The other three stars in each level are tied to time limits. These are the stars that are the hardest to acquire in each level. Usually you are not going to have much trouble acquiring the first star as the game gives you enough time where you should finish with plenty of time unless you show no urgency at all. The second star is also not that difficult in most levels. The game gives you a little extra time where you don’t have to be fully optimized but you can’t make a lot of mistakes. Acquiring the third time star in most levels can be quite challenging though. Most of the levels give you very little leeway in order to finish in time to acquire all three stars. You have to have a great plan and work extremely efficiently in order to get the third star.
While Train Valley 2’s artwork may not be for everyone, I love the game’s low-poly graphic style. There is something that I have always liked about this graphic style. The game might not look lifelike but the game looks great and has its own unique style. The game includes a lot of little details in it that have nothing to do with the actual gameplay but they bring character to the game.

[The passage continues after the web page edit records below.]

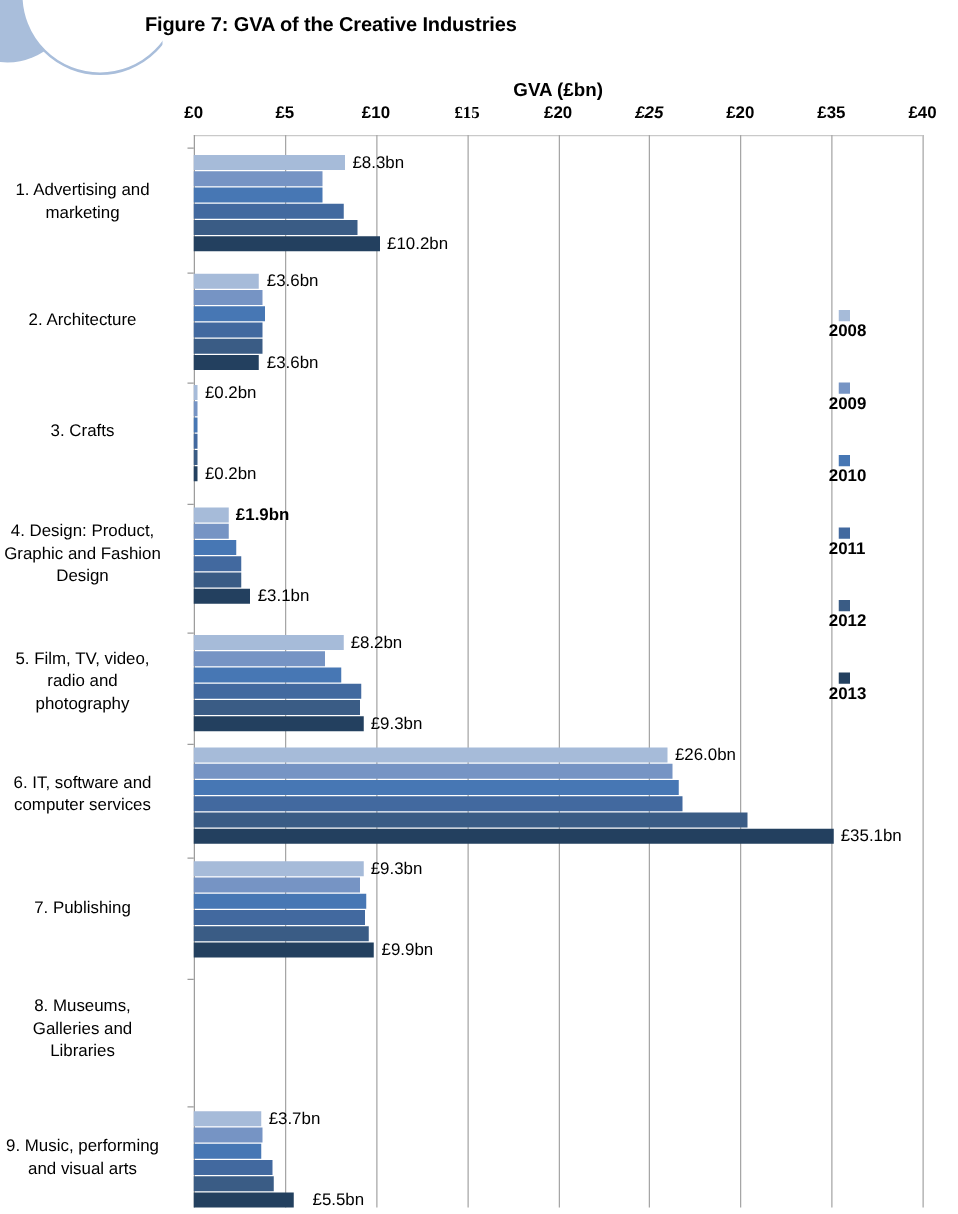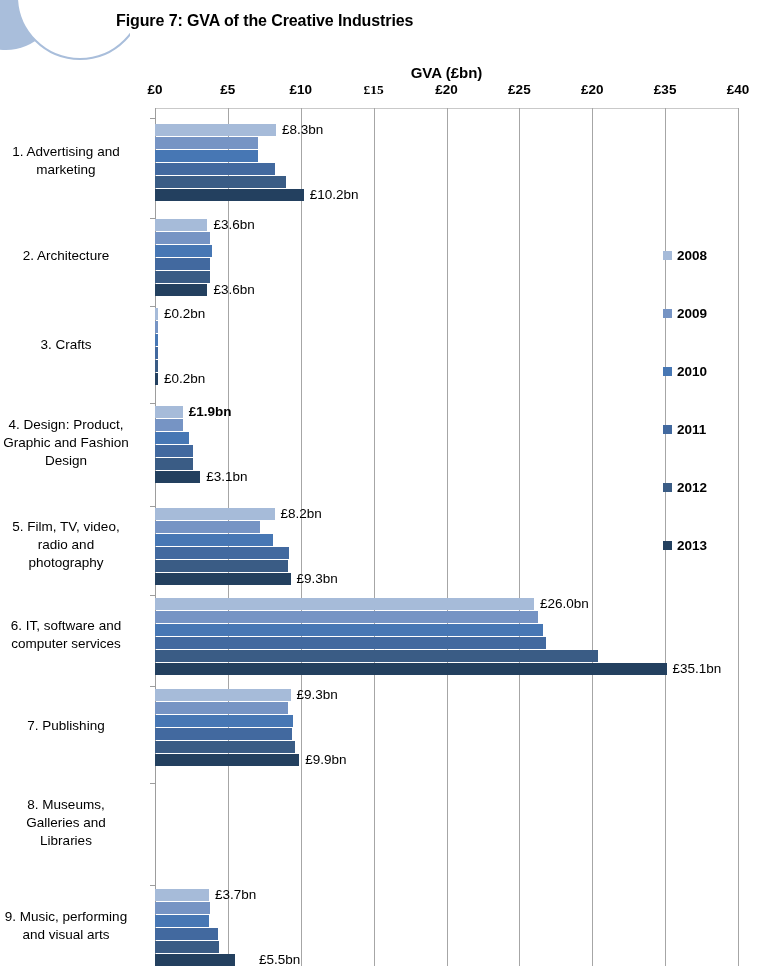"£25" div.xtick { font-style: none -> italic }
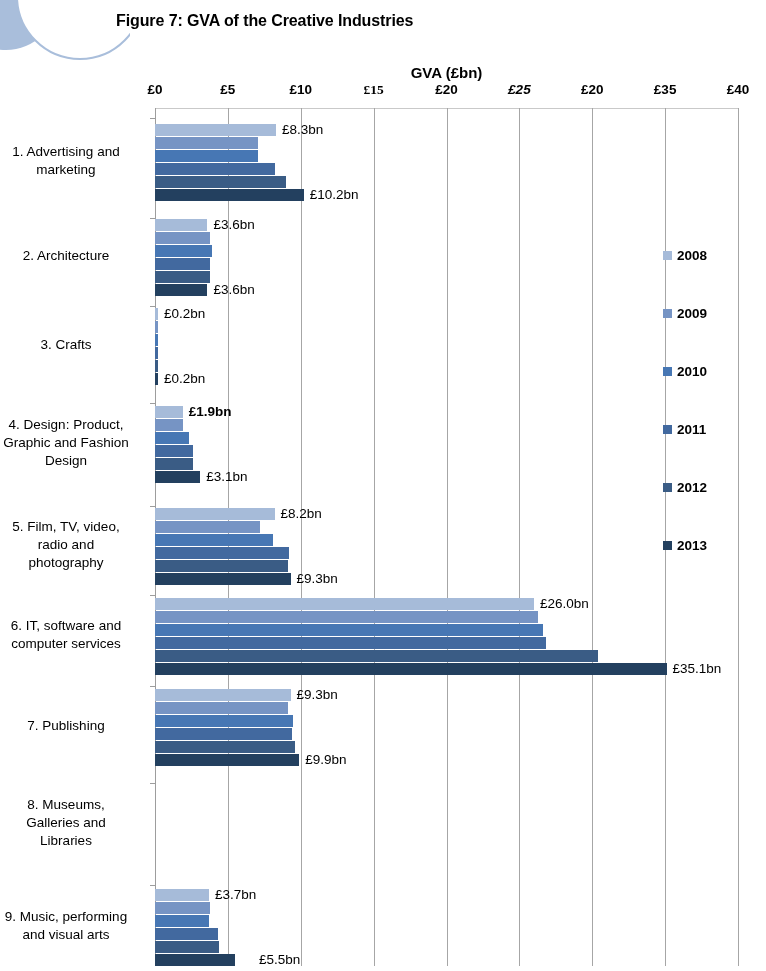"2008" .legend-item { flex-direction: none -> column }
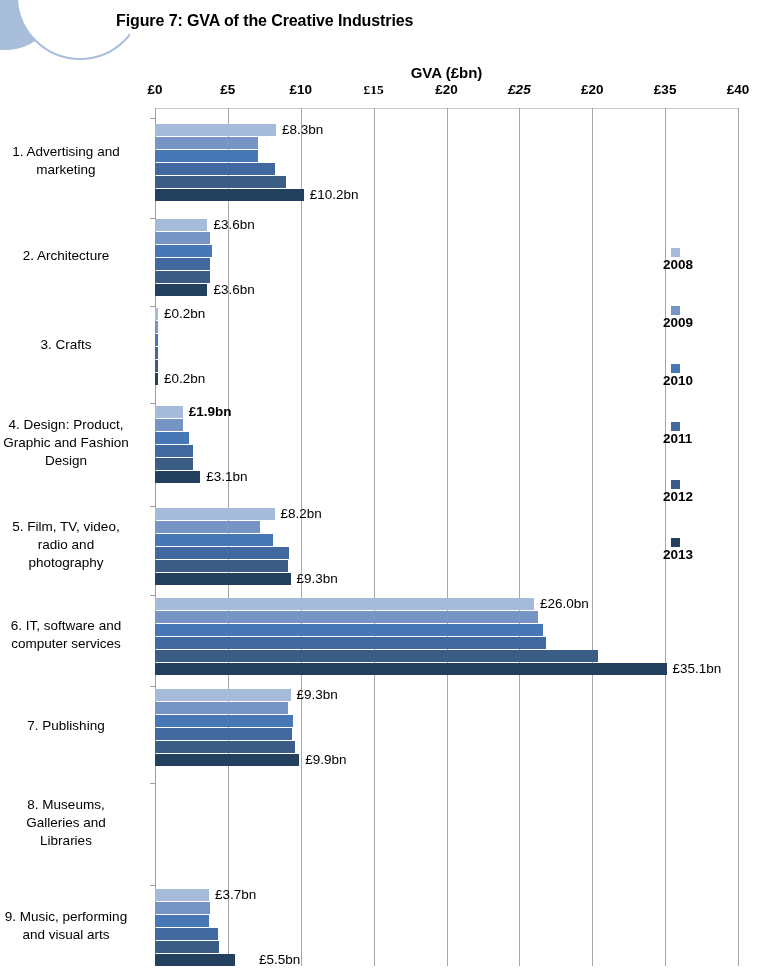"£5.5bn" div.barlabel { left: 104px -> 95px }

With Train Valley 2 being an early access title I knew the game was gong to be a little limited on the content side and yet I am not that disappointed in that area either. Currently the game has 20 different levels with the goal of including 50 levels once the game leaves early access. While I wish all 50 levels were available right now (since I don’t want to wait to play them), for an early access game 20 levels is still pretty good. Based on the levels that I have been able to play so far I would say that most take around 10-20 minutes. Even if you don’t replay any of the levels I think you could still get at least 4-5 hours out of the game. If you want to five star the levels, I could see you getting quite a bit more time out of the game. Once the game leaves early access, in addition to the 50 levels it is supposed to have a level editor which could add who knows how much more content to the game.
A lot of people have mixed feelings about the early access program on Steam right now. Some early access games turn into gems while many early access games end up as unfinished messes. While Train Valley 2 is expected to be in early access for around a year, I can already tell that it is going to be one of the early access gems. If I gave ratings to early access games, Train Valley 2 would already receive a high rating. Honestly if the only thing that gets added to the game is the 30 additional levels, I will be pleased with the game. Even at only 20 levels Train Valley 2 is already a good game. Anything else the developers add to the game is just a bonus in my opinion.
If you played the first Train Valley and enjoyed it, I think you will enjoy Train Valley 2 even more. If you have never played the original Train Valley before and enjoy these type of puzzle games, I would recommend picking up the original game along with Train Valley 2. I honestly think the only reason not to pick up Train Valley 2 is if you hate these type of puzzle games. I know I enjoyed Train Valley 2 and am eagerly awaiting for new updates to the game.